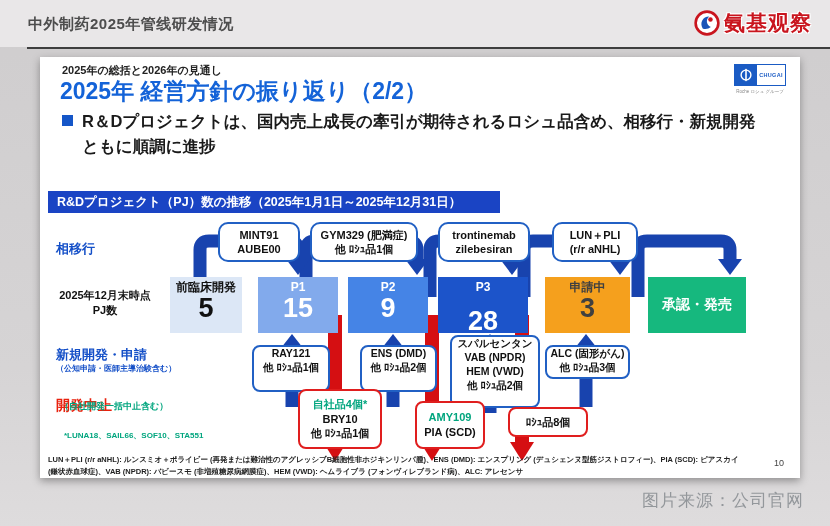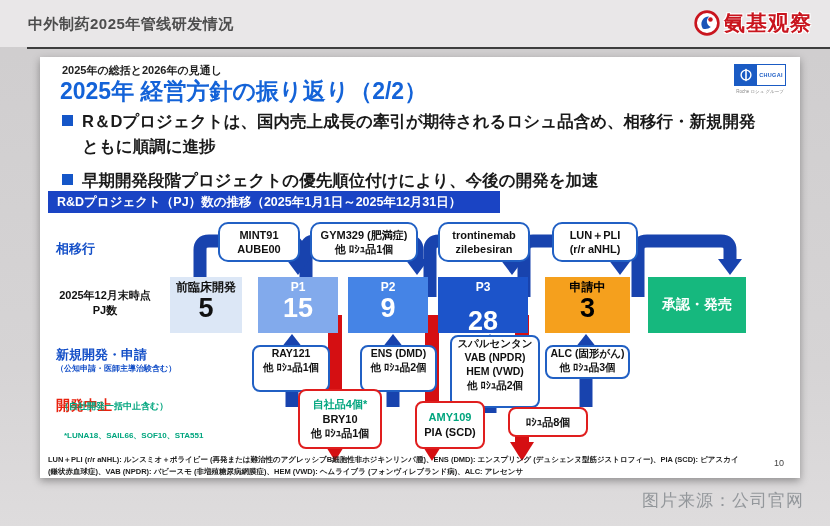--- a/index.html
+++ b/index.html
@@ -101,10 +101,6 @@
         <span class="bullet-sq"></span>
         <span class="bullet-text">R＆Dプロジェクトは、国内売上成長の牽引が期待されるロシュ品含め、相移行・新規開発ともに順調に進捗</span>
       </div>
-      <div class="bullet">
-        <span class="bullet-sq"></span>
-        <span class="bullet-text">早期開発段階プロジェクトの優先順位付けにより、今後の開発を加速</span>
-      </div>
     </div>
 
     <div class="band">R&amp;Dプロジェクト（PJ）数の推移（2025年1月1日～2025年12月31日）</div>

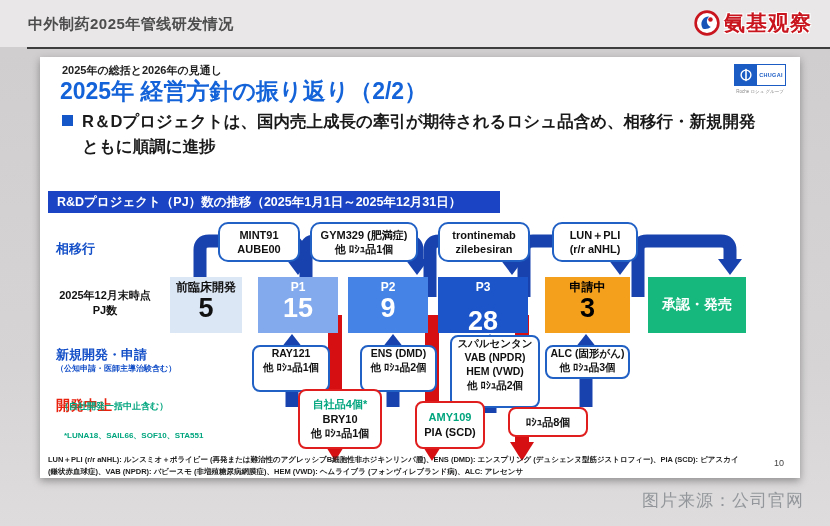--- a/index.html
+++ b/index.html
@@ -188,7 +188,7 @@
       <div class="stage-label">P3</div>
       <div class="stage-count">28</div>
     </div>
-    <div class="stage" style="left: 505px; width: 85px; background-color: rgb(245, 160, 29); color: #000000;">
+    <div class="stage" style="left: 505px; width: 85px; background-color: rgb(245, 160, 29); color: #404040;">
       <div class="stage-label">申請中</div>
       <div class="stage-count">3</div>
     </div>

Problem description:
Without the pictures, return each entry exactly as given.

Finished task:
--- a/index.html
+++ b/index.html
@@ -101,10 +101,6 @@
         <span class="bullet-sq"></span>
         <span class="bullet-text">R＆Dプロジェクトは、国内売上成長の牽引が期待されるロシュ品含め、相移行・新規開発ともに順調に進捗</span>
       </div>
-      <div class="bullet">
-        <span class="bullet-sq"></span>
-        <span class="bullet-text">早期開発段階プロジェクトの優先順位付けにより、今後の開発を加速</span>
-      </div>
     </div>
 
     <div class="band">R&amp;Dプロジェクト（PJ）数の推移（2025年1月1日～2025年12月31日）</div>

--- a/index.html
+++ b/index.html
@@ -188,7 +188,7 @@
       <div class="stage-label">P3</div>
       <div class="stage-count">28</div>
     </div>
-    <div class="stage" style="left: 505px; width: 85px; background-color: rgb(245, 160, 29); color: #000000;">
+    <div class="stage" style="left: 505px; width: 85px; background-color: rgb(245, 160, 29); color: #404040;">
       <div class="stage-label">申請中</div>
       <div class="stage-count">3</div>
     </div>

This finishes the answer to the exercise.